TRY IT:
Nothing but the lines below between the line holding "Adhithya Ram D" and the line holding "Desenlerini Neden Kullanamıyoruz?", inclusive, should appear in the answer, each set down exactly.

MATERIAL SUPPLIED:
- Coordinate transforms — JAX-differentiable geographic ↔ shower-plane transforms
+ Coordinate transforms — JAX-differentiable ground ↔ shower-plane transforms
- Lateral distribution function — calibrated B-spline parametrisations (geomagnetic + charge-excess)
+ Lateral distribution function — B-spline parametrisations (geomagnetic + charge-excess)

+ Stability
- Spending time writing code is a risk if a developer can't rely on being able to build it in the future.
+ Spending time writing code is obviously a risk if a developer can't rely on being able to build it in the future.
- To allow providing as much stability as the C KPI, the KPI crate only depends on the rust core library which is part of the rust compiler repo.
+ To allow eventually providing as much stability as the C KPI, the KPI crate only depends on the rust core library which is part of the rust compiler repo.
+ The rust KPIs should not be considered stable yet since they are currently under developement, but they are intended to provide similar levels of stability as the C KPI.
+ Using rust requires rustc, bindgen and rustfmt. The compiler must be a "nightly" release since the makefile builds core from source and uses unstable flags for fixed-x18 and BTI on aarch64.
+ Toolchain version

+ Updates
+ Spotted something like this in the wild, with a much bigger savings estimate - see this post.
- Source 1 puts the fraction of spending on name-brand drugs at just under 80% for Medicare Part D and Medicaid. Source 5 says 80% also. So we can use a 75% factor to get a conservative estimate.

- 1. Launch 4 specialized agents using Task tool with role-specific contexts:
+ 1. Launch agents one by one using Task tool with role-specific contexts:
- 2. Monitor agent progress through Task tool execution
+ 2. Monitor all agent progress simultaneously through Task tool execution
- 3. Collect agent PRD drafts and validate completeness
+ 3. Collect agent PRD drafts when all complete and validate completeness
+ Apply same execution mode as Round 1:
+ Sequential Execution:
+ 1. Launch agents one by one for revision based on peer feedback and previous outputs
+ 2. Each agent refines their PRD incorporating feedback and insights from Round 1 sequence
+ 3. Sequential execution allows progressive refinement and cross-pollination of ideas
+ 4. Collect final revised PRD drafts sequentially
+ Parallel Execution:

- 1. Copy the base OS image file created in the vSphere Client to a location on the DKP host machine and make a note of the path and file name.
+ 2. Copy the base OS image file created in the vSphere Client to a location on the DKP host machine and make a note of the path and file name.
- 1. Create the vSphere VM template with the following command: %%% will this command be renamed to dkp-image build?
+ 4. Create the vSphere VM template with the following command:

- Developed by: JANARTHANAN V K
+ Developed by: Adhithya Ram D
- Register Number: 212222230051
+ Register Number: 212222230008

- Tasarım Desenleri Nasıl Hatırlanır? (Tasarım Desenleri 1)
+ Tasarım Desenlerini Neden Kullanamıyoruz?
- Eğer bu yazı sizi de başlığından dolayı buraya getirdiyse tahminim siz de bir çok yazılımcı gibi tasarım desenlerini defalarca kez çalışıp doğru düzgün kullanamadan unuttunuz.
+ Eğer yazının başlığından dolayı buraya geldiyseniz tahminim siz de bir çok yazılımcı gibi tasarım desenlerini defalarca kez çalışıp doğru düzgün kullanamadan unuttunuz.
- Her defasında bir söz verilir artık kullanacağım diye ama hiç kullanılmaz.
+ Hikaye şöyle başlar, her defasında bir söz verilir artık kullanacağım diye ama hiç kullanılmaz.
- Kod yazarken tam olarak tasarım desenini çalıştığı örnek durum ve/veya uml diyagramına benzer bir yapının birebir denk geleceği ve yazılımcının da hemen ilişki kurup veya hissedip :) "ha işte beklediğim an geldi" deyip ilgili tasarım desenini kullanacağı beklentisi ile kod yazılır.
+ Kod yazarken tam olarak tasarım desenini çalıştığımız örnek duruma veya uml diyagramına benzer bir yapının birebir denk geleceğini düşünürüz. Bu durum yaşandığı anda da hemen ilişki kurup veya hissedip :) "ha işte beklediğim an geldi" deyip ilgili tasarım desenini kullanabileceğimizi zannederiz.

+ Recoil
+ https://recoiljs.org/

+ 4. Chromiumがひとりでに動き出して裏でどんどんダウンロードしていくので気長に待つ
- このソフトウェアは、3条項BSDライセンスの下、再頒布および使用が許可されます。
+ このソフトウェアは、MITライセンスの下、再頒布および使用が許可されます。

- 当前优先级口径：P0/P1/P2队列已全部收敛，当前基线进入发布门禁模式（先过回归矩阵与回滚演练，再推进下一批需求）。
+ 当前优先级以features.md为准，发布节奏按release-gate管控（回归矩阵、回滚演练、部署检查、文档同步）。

RESPONSE TO THIS TASK:
+ Developed by: Adhithya Ram D
- Register Number: 212222230051
+ Register Number: 212222230008

- Tasarım Desenleri Nasıl Hatırlanır? (Tasarım Desenleri 1)
+ Tasarım Desenlerini Neden Kullanamıyoruz?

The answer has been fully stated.